Parser Theory - Using grammars to build parsers

G

Guest

Greetings,

I'm doing my own bit of research in implementing and using a parser to
understand the intent of someone's code or other specialized text file. So
far I've written a grammar that allows you to define your own grammar, the
program that reads the grammar understands the relationships made by the
grammar; however, the next step is using the grammar's data structures (the
in memory tree form of the grammar) and building a parser that can build, for
you, a series of objects that relate to the actual data contained within the
grammar you specify.

So far I've had a few ideas as to how to do this, based off the work I did
in writing the grammar parser. Based upon the kinds of data requested
(literals, character ranges, or references to other declarations in the
grammar) it can make a few assumptions. First: The grammar segments each
declaration into a series of 'leaves' or areas of the declaration delimited
by a '|'. The first step for the parser builder would be to define the
initial state character ranges, and use those to minimize complexity when
determining which path to take.

For example, if you have the following grammar:
S = D | L | C;
D = [0-9];
L = [A-Z];
C = "Test";
Each declaration will be assigned a series of 'states' and sub-states. Based
upon the character ranges specified, you can assume that L and C overlap on
the character 'T' for their initial state. When the parser is called to
obtain the first entity, the 'S' would be in its main state of '0' since it
doesn't have a clue what it's doing. Based upon this state the parser can
look at the first character and determine whether to eliminate D, L, or C
from the current running, if we are given 'T' as the first character, D is
thrown out. After that, since the two unify on the same character, the only
way to know which it is is to try both of them and accept the one which is
the longest.

On cases where an entire declaration is repeated, the thing I can think of
is to cache the attempt streams for the declarations and unwind the stack
until there's a point of commonality. As there are 'x' entities that share
'Y' in common, the unwound data would be stored and segmented based upon x-1
entities on how far in their 'unwound' stream they actually unify by.

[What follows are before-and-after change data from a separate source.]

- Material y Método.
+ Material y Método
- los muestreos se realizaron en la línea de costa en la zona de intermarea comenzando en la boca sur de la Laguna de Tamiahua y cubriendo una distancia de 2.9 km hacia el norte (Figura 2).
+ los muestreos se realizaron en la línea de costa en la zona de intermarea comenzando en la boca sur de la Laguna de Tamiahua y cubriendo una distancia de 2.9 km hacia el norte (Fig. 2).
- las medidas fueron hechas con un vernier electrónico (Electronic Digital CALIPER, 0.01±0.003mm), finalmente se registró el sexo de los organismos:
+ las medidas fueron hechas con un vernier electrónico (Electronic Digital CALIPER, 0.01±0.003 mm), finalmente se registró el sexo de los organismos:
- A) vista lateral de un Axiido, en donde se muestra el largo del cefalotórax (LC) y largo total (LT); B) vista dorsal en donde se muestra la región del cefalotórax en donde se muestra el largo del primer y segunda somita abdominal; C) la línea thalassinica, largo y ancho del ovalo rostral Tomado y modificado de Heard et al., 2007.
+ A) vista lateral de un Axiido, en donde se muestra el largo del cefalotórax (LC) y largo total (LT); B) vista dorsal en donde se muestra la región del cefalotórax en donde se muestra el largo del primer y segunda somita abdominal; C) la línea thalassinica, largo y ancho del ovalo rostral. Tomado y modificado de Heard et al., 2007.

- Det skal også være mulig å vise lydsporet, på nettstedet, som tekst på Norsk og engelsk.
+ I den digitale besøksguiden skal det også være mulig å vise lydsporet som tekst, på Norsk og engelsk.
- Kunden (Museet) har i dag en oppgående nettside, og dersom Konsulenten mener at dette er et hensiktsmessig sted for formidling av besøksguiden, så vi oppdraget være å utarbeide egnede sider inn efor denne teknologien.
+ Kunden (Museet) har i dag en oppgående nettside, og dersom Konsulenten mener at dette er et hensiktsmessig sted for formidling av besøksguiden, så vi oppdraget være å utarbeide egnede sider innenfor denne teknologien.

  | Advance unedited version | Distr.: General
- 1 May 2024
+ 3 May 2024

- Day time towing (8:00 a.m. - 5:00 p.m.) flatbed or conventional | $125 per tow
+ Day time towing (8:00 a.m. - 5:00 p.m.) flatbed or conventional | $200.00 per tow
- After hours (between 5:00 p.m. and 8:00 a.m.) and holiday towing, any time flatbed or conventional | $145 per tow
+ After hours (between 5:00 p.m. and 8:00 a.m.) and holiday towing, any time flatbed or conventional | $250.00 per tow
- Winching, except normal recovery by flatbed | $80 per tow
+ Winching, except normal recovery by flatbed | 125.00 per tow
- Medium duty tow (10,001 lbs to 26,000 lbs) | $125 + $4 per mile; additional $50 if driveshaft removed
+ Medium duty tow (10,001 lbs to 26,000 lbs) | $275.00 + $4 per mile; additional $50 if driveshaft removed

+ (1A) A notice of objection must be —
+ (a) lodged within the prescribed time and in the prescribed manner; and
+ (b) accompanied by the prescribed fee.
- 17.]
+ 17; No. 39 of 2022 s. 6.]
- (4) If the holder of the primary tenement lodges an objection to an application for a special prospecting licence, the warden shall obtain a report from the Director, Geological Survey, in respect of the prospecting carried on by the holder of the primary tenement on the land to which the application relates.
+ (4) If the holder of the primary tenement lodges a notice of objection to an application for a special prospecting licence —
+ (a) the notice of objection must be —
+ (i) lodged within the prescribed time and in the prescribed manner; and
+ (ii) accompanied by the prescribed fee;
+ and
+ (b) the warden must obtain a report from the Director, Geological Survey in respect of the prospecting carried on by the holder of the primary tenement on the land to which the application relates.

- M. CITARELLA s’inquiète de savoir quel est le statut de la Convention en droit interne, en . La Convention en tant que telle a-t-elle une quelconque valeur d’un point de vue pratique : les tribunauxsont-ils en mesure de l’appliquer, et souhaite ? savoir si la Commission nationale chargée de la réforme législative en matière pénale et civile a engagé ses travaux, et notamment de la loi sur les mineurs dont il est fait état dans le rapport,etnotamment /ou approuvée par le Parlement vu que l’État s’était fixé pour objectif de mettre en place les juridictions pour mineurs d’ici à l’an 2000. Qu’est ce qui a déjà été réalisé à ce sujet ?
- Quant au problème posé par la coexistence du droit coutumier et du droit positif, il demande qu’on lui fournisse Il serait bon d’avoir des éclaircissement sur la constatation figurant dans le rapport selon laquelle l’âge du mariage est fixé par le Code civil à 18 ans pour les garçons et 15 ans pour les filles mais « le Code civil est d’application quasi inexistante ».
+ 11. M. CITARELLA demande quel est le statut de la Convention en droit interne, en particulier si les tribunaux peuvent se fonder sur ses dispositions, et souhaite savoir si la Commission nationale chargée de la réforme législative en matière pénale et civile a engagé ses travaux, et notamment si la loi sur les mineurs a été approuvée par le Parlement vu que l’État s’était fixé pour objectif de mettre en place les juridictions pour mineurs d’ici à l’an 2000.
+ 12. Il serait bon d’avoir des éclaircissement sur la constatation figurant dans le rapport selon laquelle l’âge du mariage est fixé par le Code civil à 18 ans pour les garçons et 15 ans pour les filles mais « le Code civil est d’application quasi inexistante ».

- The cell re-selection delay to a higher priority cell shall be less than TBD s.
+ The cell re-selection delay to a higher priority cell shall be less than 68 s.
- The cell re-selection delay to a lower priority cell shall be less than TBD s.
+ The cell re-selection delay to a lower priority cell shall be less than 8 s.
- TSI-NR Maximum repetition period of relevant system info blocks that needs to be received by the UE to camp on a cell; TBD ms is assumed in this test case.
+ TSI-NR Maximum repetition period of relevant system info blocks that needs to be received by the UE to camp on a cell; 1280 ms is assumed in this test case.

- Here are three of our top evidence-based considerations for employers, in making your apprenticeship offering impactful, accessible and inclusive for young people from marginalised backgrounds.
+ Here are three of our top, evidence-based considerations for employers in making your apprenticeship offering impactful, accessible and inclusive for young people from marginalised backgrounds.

The real question I have today is, am I on the right track at all,
logically, on this? The project is rather abstract and I'm no language
theory expert. As far as the actual code exporting goes, I've got that
covered in what I've dubbed 'OIL' for objectified intermediate language that
replaces CodeDOM in all of my projects.

Any assistance or pointers of any kind are appreciated.
 
F

Fred Mellender

I strongly suggest you look at the parser literature. You can find the
classic book, "Compilers", by Aho, Sethi and Ullman in your library. There
are tutorial papers on the web too.

The first thing you should do is separate the logic between a lexical
analyzer and the parser proper. The analyzer (sometimes called a scanner)
can be implemented via RegEx. It processes the input and "tokenizes" it
(turning it into objects for the parser to match against the parse rules).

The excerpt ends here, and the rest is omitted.